Once you have your base functions implemented, you can implement the next
layer of abstractions that use those base functions in their algorithms.
Again, test the new functions until you are satisfied they perform as
required. This method of bottom up will progressively add in functionality
until the complete algorithm is implemented.
This assignment is written in a manner that will allow you to implement
functions each part and use COG to verify that it works before implementing
the next part.
Write your similarityScore() function and test it by calling it from main()
and passing it two known strings. For example:
cout << “Test1: “ << similarityScore(“ACGT”,”ACGG”) << endl;
cout << “Test2: “ << similarityScore(“ATAT”,”ACAC”) << endl;
…
—|—
Once you know that your function works for the specific tests, modify your
main to get the input from the user and pass the strings to the function. Once
the user input and output are implemented as required, submit to COG to verify
your compliance with all the requirements. Now you can implement the code for
the next part of the assignment. Repeat the implementation, local testing, and
COG testing stages for each of the required functions.
When testing the functions, it may be easier to use smaller genome sequences
when debugging your code. Use simple examples to verify that the functions are
working before testing it on longer strings. Once you’re confident the
function works, call your functions from main() using the following strings as
the first input parameter to the function:
HumanDNA =
“CGCAAATTTGCCGGATTTCCTTTGCTGTTCCTGCATGTAGTTTAAACGAGATTGCC
AGCACCGGGTATCATTCACCATTTTTCTTTTCGTTAACTTGCCGTCAGCCTTTTCTT
TGACCTCTTCTTTCTGTTCATGTGTATTTGCTGTCTCTTAGCCCAGACTTCCCGTGT
CCTTTCCACCGGGCCTTTGAGAGGTCACAGGGTCTTGATGCTGTGGTCTTCATCTG
CAGGTGTCTGACTTCCAGCAACTGCTGGCCTGTGCCAGGGTGCAGCTGAGCACTG
GAGTGGAGTTTTCCTGTGGAGAGGAGCCATGCCTAGAGTGGGATGGGCCATTGTT
CATG”
mouseDNA =
“CGCAATTTTTACTTAATTCTTTTTCTTTTAATTCATATATTTTTAATATGTTTACTATT
AATGGTTATCATTCACCATTTAACTATTTGTTATTTTGACGTCATTTTTTTCTATTTCC
TCTTTTTTCAATTCATGTTTATTTTCTGTATTTTTGTTAAGTTTTCACAAGTCTAATAT
AATTGTCCTTTGAGAGGTTATTTGGTCTATATTTTTTTTTCTTCATCTGTATTTTTATG
ATTTCATTTAATTGATTTTCATTGACAGGGTTCTGCTGTGTTCTGGATTGTATTTTTC
TTGTGGAGAGGAACTATTTCTTGAGTGGGATGTACCTTTGTTCTTG”
unknownDNA =
“CGCATTTTTGCCGGTTTTCCTTTGCTGTTTATTCATTTATTTTAAACGATATTTATAT
CATCGGGTTTCATTCACTATTTTTCTTTTCGATAAATTTTTGTCAGCATTTTCTTTTAC
CTCTTCTTTCTGTTTATGTTAATTTTCTGTTTCTTAACCCAGTCTTCTCGATTCTTATC
TACCGGACCTATTATAGGTCACAGGGTCTTGATGCTTTGGTTTTCATCTGCAAGAG
TCTGACTTCCTGCTAATGCTGTTCTGTGTCAGGGTGCATCTGAGCACTGATGTGGA
GTTTTCTTGTGGATATGAGCCATTCATAGTGTGGGATGTGCCATAGTTCATG”
—|—
Challenge Problem (not graded by COG, do not submit)

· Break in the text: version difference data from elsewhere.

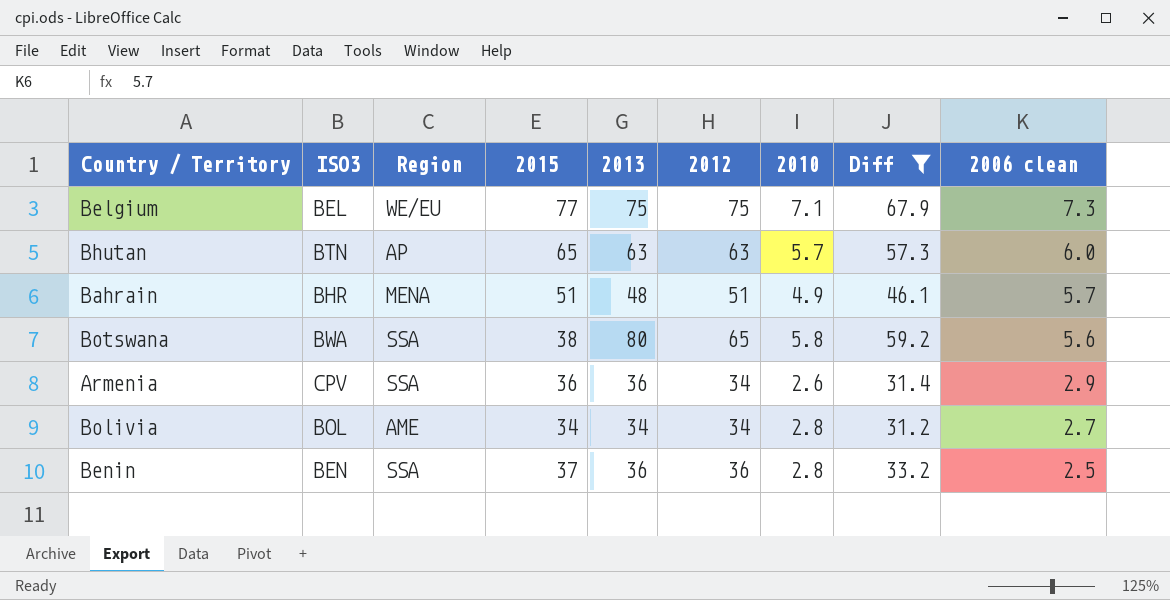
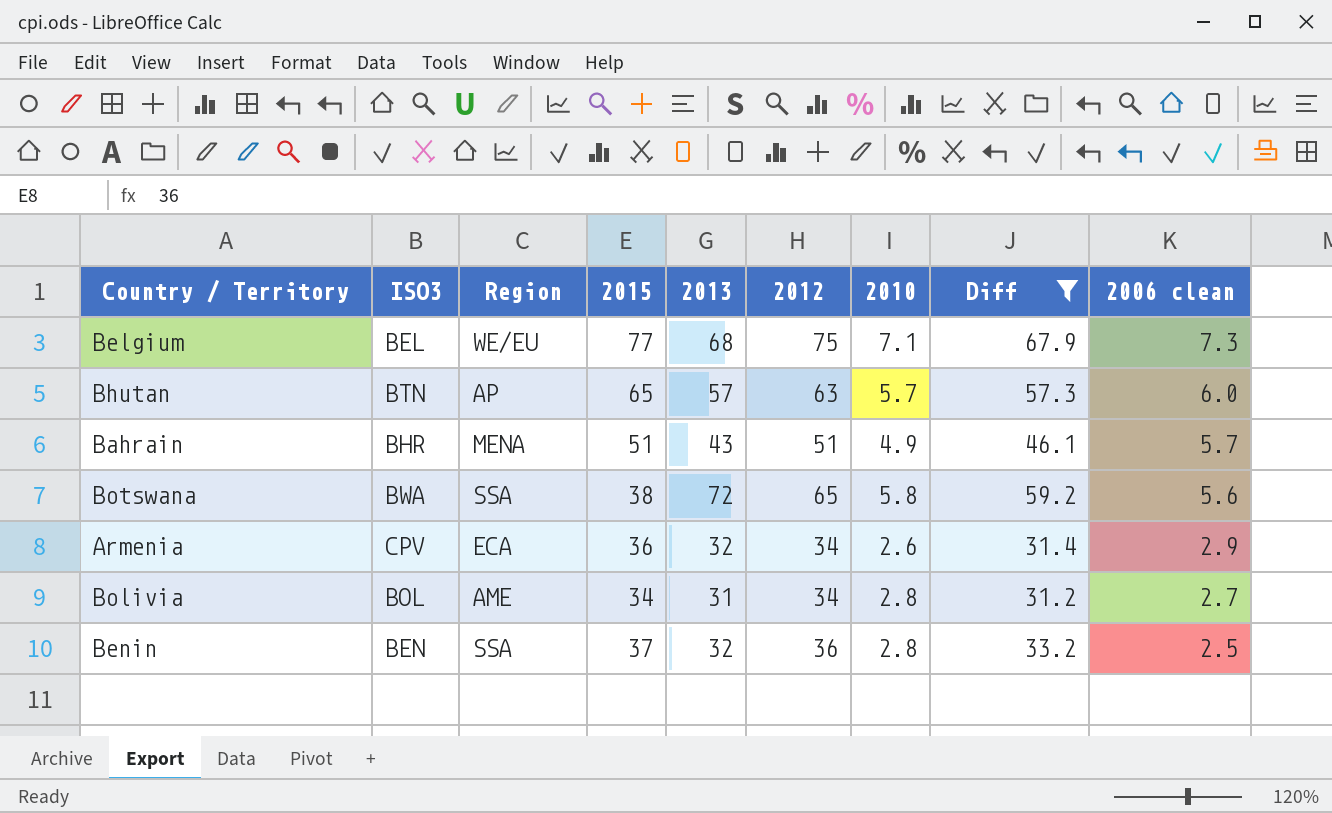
Belgium | 2013: 75 -> 68
Bhutan | 2013: 63 -> 57
Bahrain | 2013: 48 -> 43
Botswana | 2013: 80 -> 72
Armenia | Region: SSA -> ECA
Armenia | 2013: 36 -> 32
Bolivia | 2013: 34 -> 31
Benin | 2013: 36 -> 32

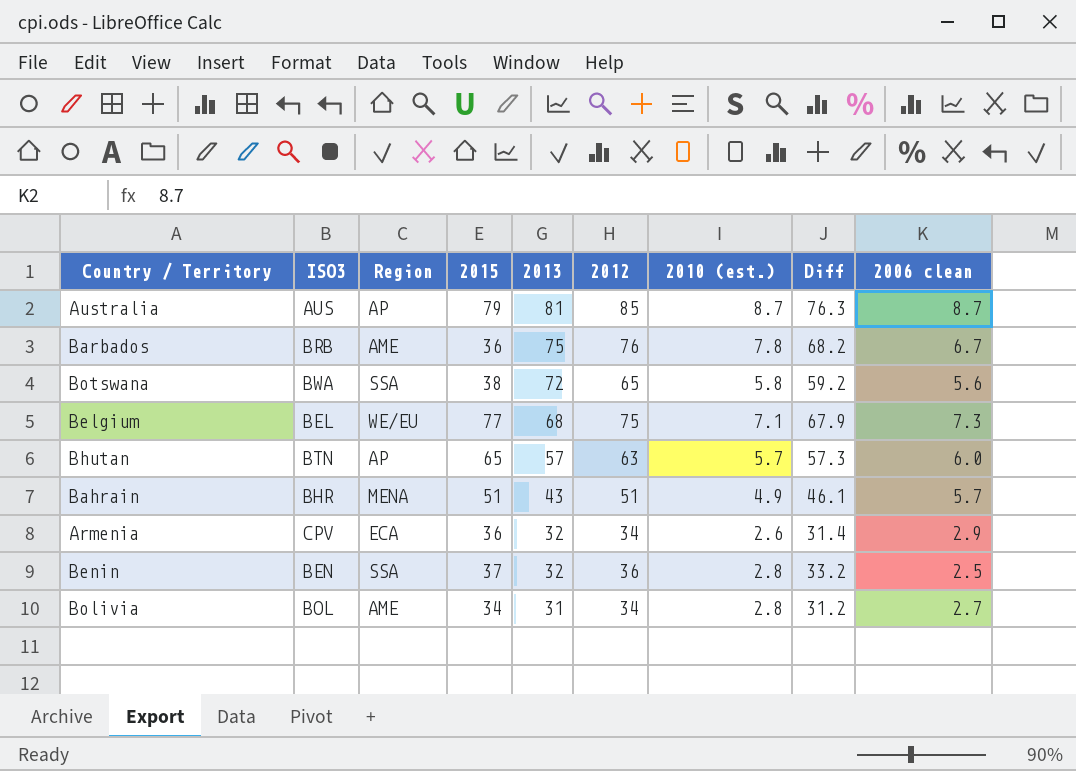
filter: Diff <= 67.9 -> none
row order: 2006 clean descending -> 2013 descending
column name: 2010 -> 2010 (est.)

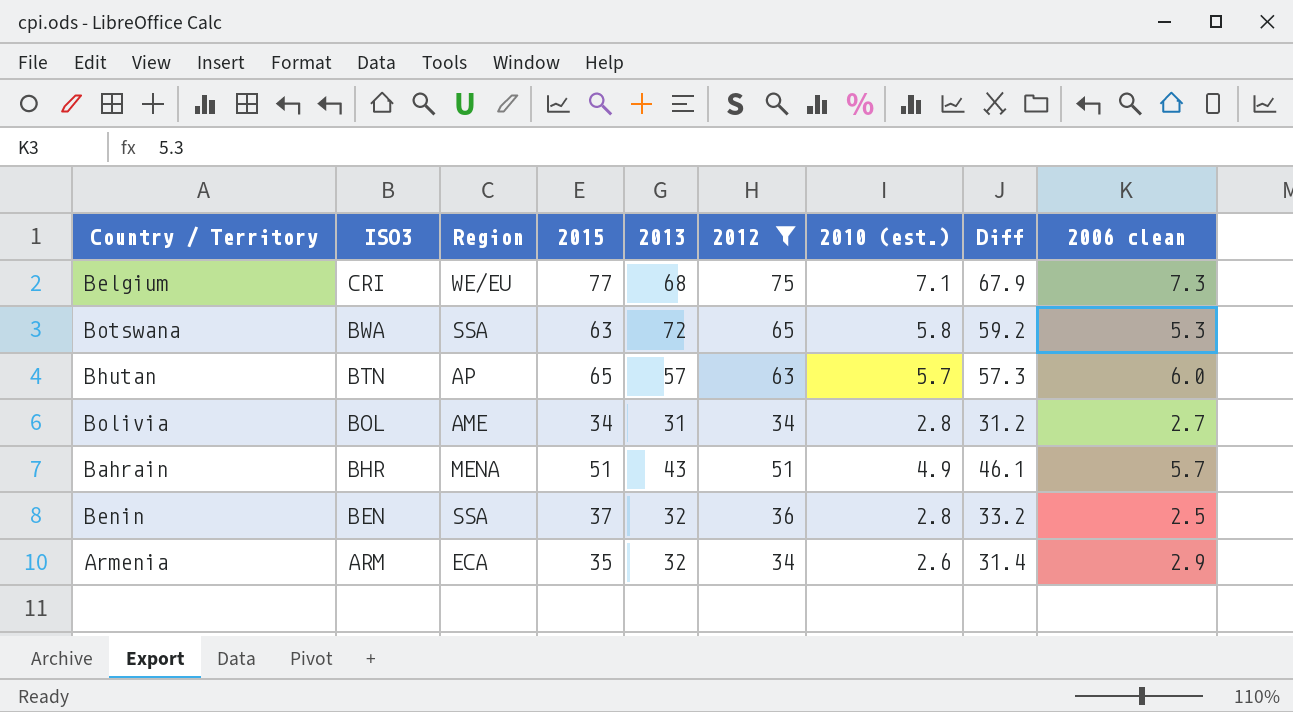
filter: none -> 2012 <= 75
row order: 2013 descending -> ISO3 descending
Belgium | ISO3: BEL -> CRI
Botswana | 2015: 38 -> 63
Botswana | 2006 clean: 5.6 -> 5.3
Armenia | ISO3: CPV -> ARM
Armenia | 2015: 36 -> 35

DNA is double stranded even though we always write a single strand’s
nucleotide sequence. This is because we can infer the other strand’s sequence
from the given strand. Every A on one strand has a complementary T on the
opposite strand (every C has a G). Therefore we can create the complement
strand by swapping the nucleotides with the complementary nucleotide. Create a
function to take the sequence and produce the complement sequence.
But, you are not done yet. You now have the complement strand, but the DNA is
read in the forward direction for the given strand and in the reverse
direction for the complementary strand. Therefore, we must reverse the strand
(e.g. first character becomes the last character, second becomes second to
last, ) to have the correctly specified reverse complement of the given DNA
sequence. The challenge problem is to create a function to produce the reverse
complement of a given DNA sequence. Once you have a function to produce the
reverse complement of a string, you can search both the DNA and reverse
complement looking for the best match.